Testing and validating the electrical insulation performance of full-size compact high-voltage direct current (HVDC) gas-insulated systems, gas-insulated transmission lines (GIL) and gas-insulated switchgears (GIS) is very costly and take long time. Therefore, a reduced scale system was designed and constructed to study thoroughly the spacer’s performance when subjected to higher electric fields under HVDC with different shapes, made of new advanced materials, and housed in new SF6-free gas environment.
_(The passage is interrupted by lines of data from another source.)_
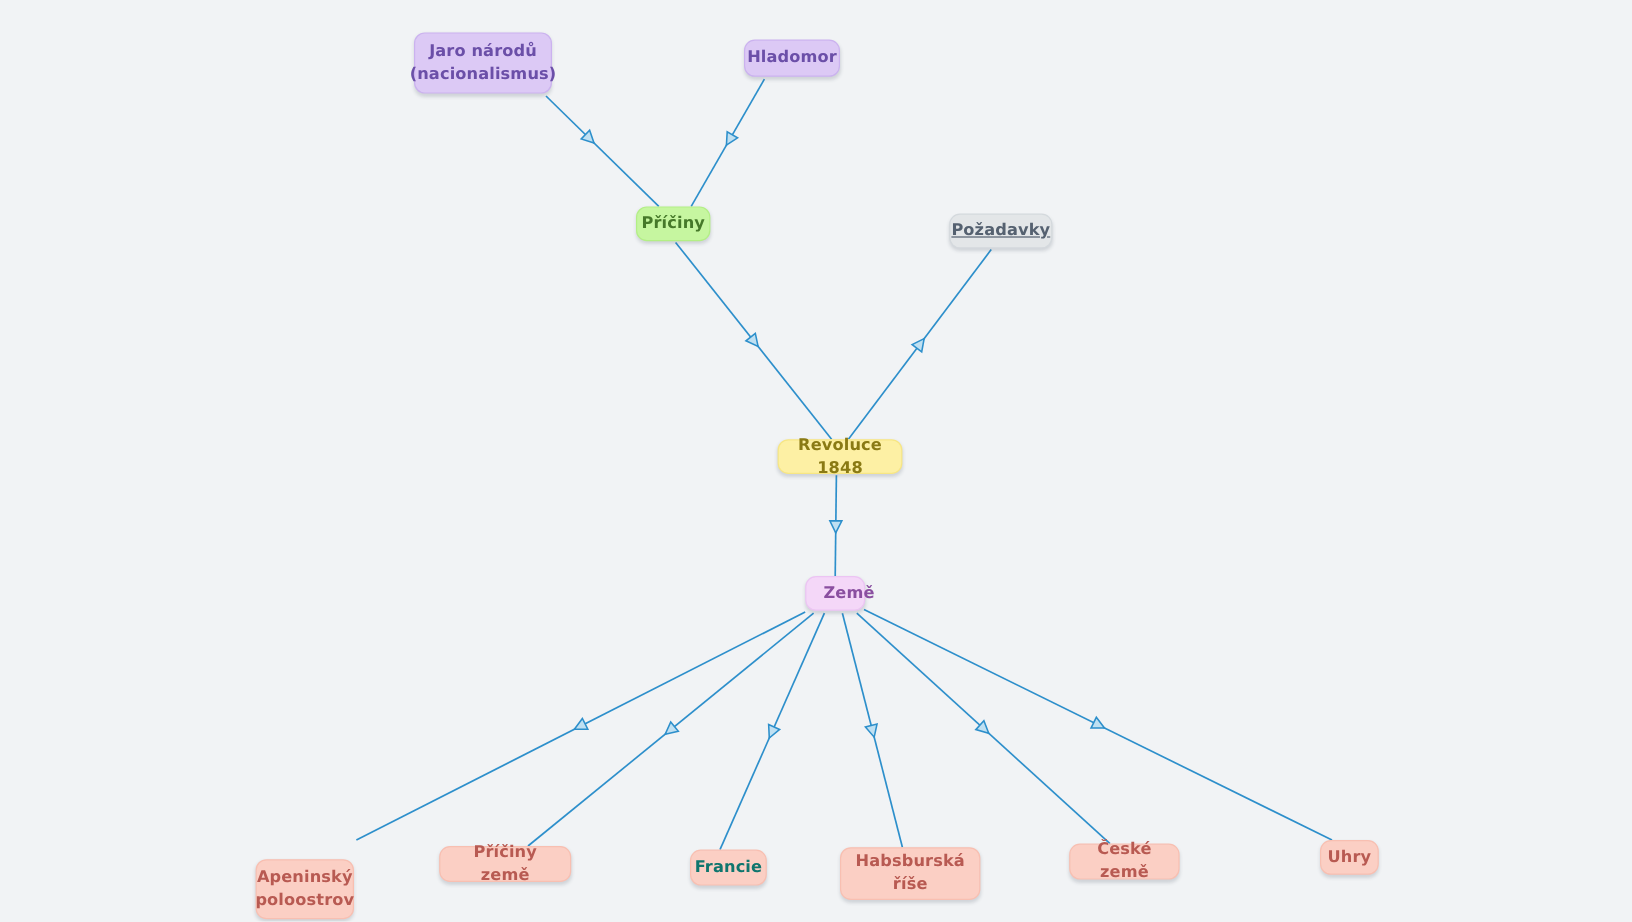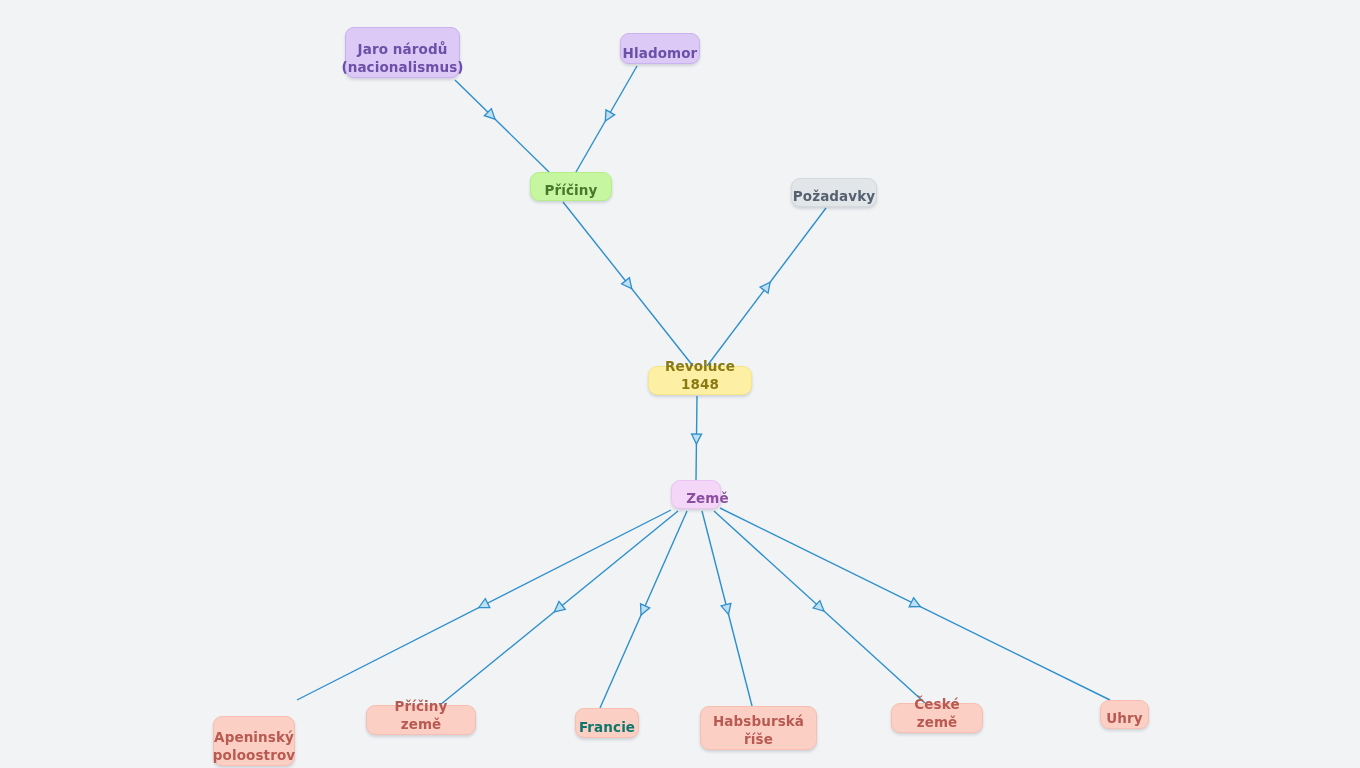"Jaro národů" .node { align-items: flex-end -> center }
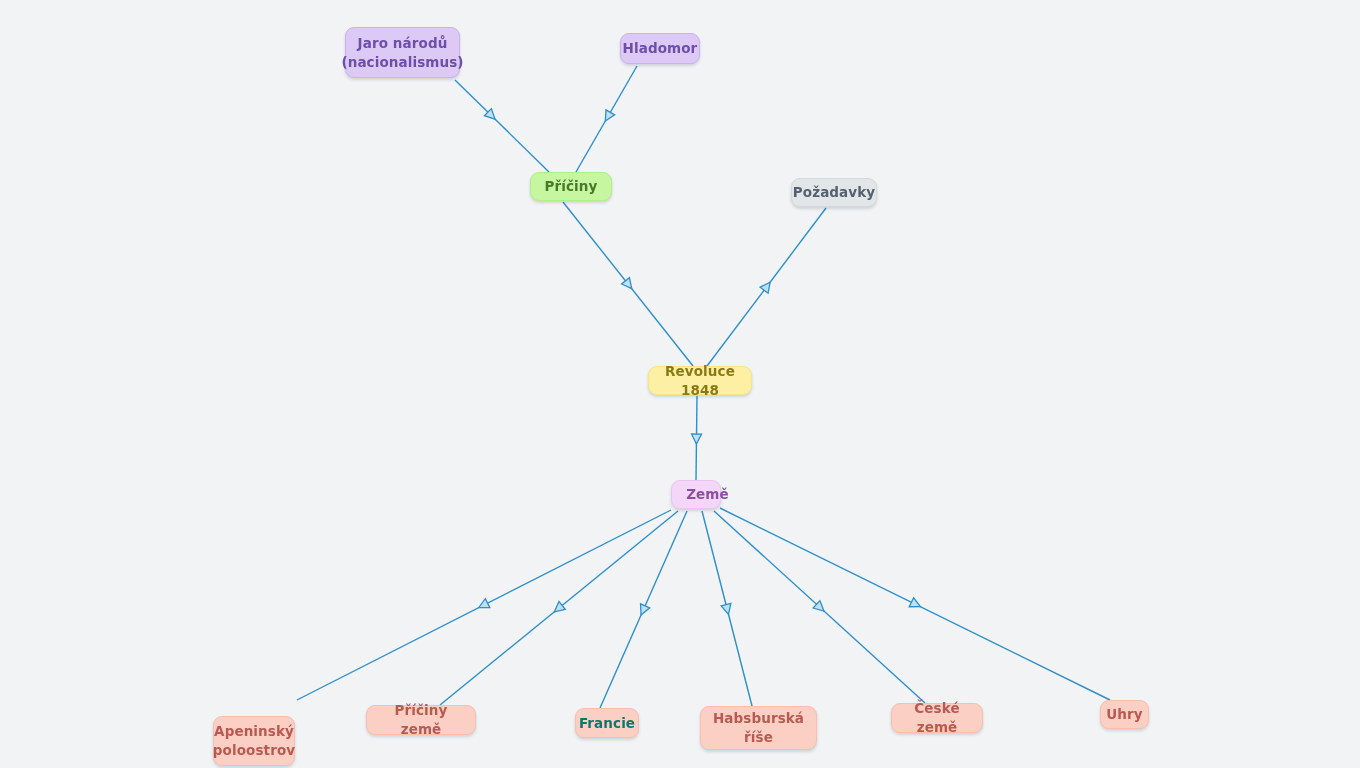"Příčiny" div.node { width: 82px -> 62px }
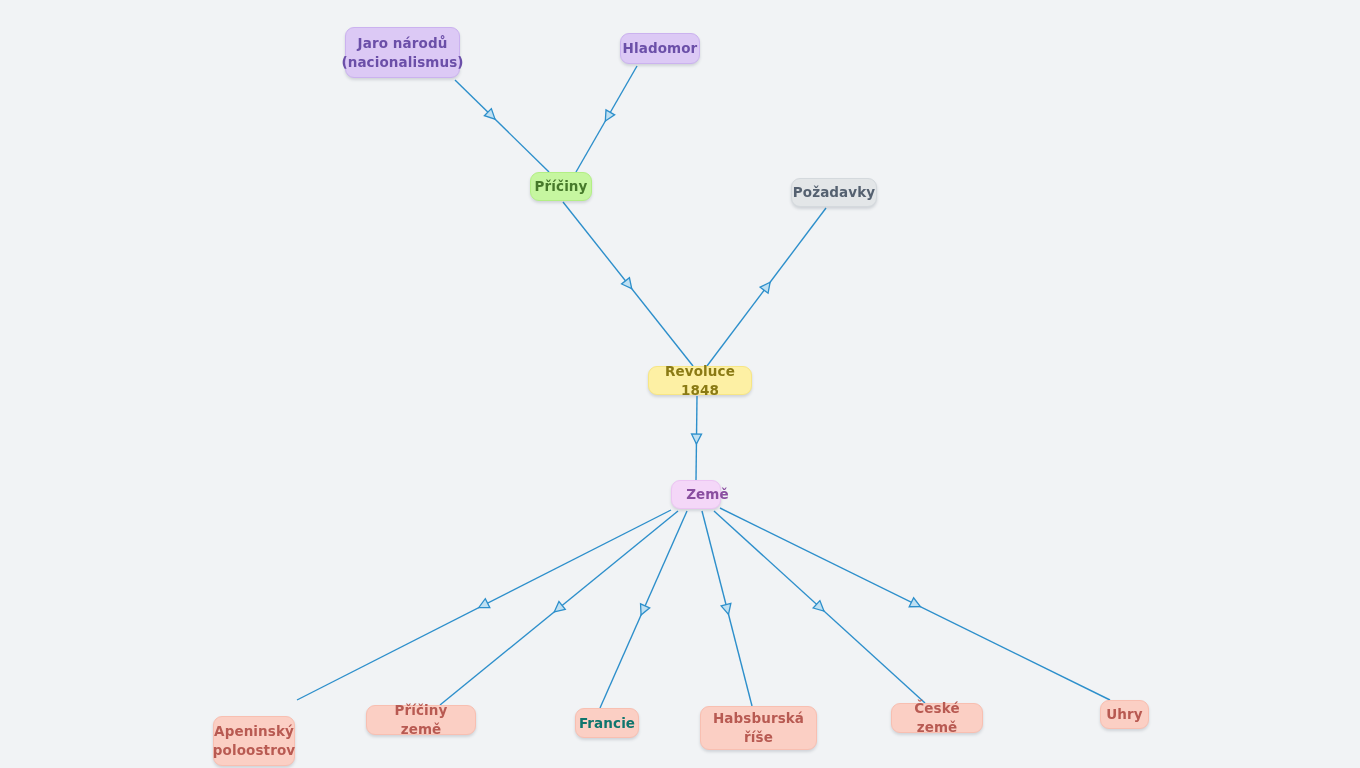"Požadavky" .node.gray { text-decoration: none -> underline }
Since the stationary DC electric field distribution along the spacer is controlled by spacer material conductivity and strongly depends upon its shape, this, the first part of two articles, proposes in a first step based on electric field calculations with COMSOL Multiphysics software, an optimized shape of a spacer model using a standard high-voltage alternating current (HVAC) alumina-filled epoxy material. Then, two novel types of materials were introduced and investigated: (i) modified filled epoxy material with a lower temperature-dependent conductivity than that of the standard HVAC material, which is interpreted by a lower thermal activation energy; and (ii) nonlinear resistive field grading material with a low nonlinearity coefficient, with and without the presence of a temperature gradient which occurs under operating service load. The numerical results show that, despite that the DC optimized profile of the spacer made of standard HVAC, alumina-filled epoxy is very effective in relaxing the electric field magnitudes along the spacer under uniform temperature—its distribution is significantly affected by the presence of a high temperature gradient causing the maximum electric field shifts along the spacer surface towards the earthed flange. Under this condition, the modified filled epoxy material with a weaker temperature-dependent conductivity results in a significant reduction of the electric field enhancement, representing thus a relevant key solution for HVDC GIL/GIS applications. Nonlinear resistive field grading material is also effective but seems unnecessary. The optimized DC spacer models are being fabricated for tests verification with C4-Perfluoronitrile (C4-PFN, 3MTM NovecTM 4710)/CO2 and Trifluoroiodomethane (CF3I)/CO2 gas mixtures in the reduced scale gas-insulated test prototype.